[<prev] [next>] [day] [month] [year] [list]
Message-ID: <CACw+751Y=f4ARfdiPYAMaXrE0jCBGkrL-k3+XDoCHEo-6kZxzw@mail.gmail.com>
Date: Sun, 21 Dec 2025 23:35:47 +0100
From: Slackwa Slack <slackwa@...il.com>
To: netdev@...r.kernel.org
Cc: linux-usb@...r.kernel.org
Subject: [BUG] RTL8157 (0bda:8157): firmware lockup with TX SG/GSO using
Realtek r8152 out-of-tree; in-tree r8152 on 6.17.9-zen1 does not bind
Hello,
I would like to report a reproducible firmware lockup issue affecting
Realtek RTL8157 (USB 10GbE) devices using the r8152 driver.

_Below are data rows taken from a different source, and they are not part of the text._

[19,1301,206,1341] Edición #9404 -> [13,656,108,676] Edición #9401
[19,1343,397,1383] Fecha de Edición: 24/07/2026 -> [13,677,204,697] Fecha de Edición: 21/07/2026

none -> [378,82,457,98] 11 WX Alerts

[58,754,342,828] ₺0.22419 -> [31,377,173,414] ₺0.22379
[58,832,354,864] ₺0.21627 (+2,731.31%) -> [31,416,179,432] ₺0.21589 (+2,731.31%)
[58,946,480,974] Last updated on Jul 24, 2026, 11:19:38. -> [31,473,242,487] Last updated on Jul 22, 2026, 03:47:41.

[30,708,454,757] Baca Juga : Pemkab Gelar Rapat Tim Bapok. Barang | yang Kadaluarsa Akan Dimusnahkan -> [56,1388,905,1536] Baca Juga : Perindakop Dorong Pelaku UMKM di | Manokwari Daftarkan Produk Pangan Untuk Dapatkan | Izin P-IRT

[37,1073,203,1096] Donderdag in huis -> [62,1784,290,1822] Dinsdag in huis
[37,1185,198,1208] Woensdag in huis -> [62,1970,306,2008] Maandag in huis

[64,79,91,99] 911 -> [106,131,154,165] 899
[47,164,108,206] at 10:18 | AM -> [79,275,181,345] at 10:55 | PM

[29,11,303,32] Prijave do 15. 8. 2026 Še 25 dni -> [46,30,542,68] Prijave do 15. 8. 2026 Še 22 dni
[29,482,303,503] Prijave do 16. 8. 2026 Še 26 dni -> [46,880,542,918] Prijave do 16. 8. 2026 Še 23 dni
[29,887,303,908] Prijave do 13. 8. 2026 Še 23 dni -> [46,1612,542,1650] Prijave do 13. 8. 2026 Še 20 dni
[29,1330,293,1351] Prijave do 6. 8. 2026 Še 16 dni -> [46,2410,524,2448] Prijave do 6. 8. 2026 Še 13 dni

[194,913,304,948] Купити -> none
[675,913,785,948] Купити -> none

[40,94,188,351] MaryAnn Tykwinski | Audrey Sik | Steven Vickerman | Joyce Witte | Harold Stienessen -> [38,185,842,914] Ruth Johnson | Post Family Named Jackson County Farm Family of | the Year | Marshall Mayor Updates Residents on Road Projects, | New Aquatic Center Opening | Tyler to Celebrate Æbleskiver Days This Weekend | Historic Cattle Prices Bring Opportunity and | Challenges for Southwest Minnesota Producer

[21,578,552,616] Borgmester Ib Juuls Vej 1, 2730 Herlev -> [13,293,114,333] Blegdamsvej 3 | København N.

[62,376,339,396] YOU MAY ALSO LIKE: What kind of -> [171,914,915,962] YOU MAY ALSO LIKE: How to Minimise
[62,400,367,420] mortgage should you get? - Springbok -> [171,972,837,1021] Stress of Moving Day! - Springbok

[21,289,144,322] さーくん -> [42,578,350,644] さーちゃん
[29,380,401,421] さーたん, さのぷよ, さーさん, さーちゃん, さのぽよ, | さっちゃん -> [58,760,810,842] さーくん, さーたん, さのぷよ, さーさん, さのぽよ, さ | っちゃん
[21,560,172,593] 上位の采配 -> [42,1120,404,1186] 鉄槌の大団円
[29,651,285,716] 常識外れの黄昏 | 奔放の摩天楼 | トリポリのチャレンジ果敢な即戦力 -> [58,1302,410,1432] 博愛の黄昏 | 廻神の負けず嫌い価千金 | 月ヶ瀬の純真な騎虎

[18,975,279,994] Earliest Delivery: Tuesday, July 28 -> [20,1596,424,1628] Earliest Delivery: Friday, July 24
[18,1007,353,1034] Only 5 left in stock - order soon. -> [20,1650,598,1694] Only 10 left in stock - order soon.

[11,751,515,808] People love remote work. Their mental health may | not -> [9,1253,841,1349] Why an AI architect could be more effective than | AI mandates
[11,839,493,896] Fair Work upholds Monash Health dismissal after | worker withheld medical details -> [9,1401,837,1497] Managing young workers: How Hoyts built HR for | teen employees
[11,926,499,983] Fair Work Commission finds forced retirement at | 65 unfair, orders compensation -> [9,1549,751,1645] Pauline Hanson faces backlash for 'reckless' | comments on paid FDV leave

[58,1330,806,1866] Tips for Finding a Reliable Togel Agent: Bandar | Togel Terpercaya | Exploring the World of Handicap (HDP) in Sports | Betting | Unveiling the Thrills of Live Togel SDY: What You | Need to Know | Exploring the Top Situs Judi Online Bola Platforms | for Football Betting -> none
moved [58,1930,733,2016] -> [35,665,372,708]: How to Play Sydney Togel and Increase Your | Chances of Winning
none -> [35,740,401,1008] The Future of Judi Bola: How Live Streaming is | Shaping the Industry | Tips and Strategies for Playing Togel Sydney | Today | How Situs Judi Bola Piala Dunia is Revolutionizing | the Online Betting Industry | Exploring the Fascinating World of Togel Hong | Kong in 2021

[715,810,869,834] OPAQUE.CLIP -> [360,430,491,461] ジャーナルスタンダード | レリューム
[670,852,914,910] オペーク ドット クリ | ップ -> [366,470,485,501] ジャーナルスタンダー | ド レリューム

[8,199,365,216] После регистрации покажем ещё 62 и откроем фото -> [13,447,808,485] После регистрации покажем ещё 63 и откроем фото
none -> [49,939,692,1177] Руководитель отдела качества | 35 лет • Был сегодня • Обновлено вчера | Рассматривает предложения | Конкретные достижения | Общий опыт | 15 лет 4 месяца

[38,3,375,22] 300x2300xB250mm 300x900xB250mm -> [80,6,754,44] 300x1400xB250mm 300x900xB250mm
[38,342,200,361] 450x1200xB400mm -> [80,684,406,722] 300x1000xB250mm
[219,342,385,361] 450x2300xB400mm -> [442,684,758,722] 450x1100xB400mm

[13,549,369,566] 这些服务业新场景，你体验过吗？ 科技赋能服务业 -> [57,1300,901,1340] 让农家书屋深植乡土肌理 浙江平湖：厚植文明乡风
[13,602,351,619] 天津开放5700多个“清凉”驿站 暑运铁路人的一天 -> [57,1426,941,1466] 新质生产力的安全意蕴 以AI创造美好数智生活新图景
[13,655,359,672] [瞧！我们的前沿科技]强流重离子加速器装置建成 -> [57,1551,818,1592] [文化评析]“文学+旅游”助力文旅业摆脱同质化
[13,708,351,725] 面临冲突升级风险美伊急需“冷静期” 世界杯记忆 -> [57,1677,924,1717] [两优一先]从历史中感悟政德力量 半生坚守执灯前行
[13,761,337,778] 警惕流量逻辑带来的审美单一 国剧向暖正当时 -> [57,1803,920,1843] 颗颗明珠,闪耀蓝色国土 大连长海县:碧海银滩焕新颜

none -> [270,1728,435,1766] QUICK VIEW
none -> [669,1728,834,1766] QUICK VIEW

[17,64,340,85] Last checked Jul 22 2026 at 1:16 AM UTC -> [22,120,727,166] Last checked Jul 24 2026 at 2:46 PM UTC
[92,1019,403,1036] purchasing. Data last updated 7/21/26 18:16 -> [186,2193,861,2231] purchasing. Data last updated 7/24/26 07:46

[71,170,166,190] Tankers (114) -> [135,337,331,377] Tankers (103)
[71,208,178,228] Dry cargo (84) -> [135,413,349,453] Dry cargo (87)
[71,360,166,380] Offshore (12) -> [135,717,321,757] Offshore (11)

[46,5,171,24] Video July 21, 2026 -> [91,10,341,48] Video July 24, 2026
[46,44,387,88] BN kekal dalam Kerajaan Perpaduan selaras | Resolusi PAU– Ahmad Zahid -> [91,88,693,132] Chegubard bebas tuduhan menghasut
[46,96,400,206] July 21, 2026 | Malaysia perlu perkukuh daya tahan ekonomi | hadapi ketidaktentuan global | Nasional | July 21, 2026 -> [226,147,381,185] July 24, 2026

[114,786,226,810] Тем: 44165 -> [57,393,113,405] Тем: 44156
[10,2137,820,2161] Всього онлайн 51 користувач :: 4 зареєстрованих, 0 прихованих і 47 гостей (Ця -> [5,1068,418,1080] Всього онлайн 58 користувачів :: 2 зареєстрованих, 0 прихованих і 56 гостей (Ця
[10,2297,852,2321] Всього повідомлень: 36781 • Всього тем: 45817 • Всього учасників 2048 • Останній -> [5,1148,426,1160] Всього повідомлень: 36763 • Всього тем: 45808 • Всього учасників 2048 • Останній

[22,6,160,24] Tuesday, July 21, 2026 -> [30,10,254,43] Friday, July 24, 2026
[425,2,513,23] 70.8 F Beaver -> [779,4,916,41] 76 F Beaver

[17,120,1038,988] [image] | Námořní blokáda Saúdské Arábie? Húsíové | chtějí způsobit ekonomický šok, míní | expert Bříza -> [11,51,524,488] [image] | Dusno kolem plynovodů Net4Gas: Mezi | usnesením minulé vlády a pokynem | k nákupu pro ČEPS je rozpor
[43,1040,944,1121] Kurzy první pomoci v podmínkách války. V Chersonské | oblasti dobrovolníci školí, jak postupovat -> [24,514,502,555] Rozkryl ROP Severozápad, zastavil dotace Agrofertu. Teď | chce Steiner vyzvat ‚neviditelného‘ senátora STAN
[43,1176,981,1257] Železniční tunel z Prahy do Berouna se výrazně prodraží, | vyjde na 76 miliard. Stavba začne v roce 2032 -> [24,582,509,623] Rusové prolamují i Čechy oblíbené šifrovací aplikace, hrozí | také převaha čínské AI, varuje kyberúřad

The issue is triggered by TX scatter-gather / GSO traffic, typically
during sustained upload workloads.
Hardware
USB Ethernet adapter: Realtek RTL8157
USB ID: 0bda:8157
Host: AMD X399 platform
USB controller: xHCI (USB 3.1 Gen2, 10 Gbps)
Cable / link: USB 10Gbps negotiated correctly
Software
Kernel: 6.17.9-zen1 (also observed on other 6.x kernels)
Driver: r8152 (Realtek version v2.21.4/v2.19.2)
Distribution: Slackware-based (no vendor driver)
Problem description
Under sustained TX load (e.g. iperf3 upload, large TCP streams), when
scatter-gather / GSO is enabled, the RTL8157 firmware eventually
becomes unresponsive.
Once triggered:
TX stalls and NETDEV WATCHDOG fires
USB control transfers start timing out (-ETIMEDOUT)
The kernel attempts to reset the USB device
During reset, OCP register accesses fail, triggering WARNs
At that point the device is unrecoverable without a full USB reset.
Kernel trace (excerpt)
WARNING: CPU: 7 PID: 5220 at r8152.c:1393 ocp_word_w0w1+0xe6/0x100 [r8152]
Call Trace:
rtl_disable
rtl8153_disable
rtl8152_pre_reset
usb_reset_device
Followed by repeated USB control failures:
r8152 ... read type=0x0100, index=0xe84c fail -110
This indicates the firmware is already wedged when ocp_word_w0w1() is
called during reset handling.
Analysis
All PHY/MAC management on RTL8157 goes through OCP (On-Chip
Peripheral) access, implemented via USB control transfers.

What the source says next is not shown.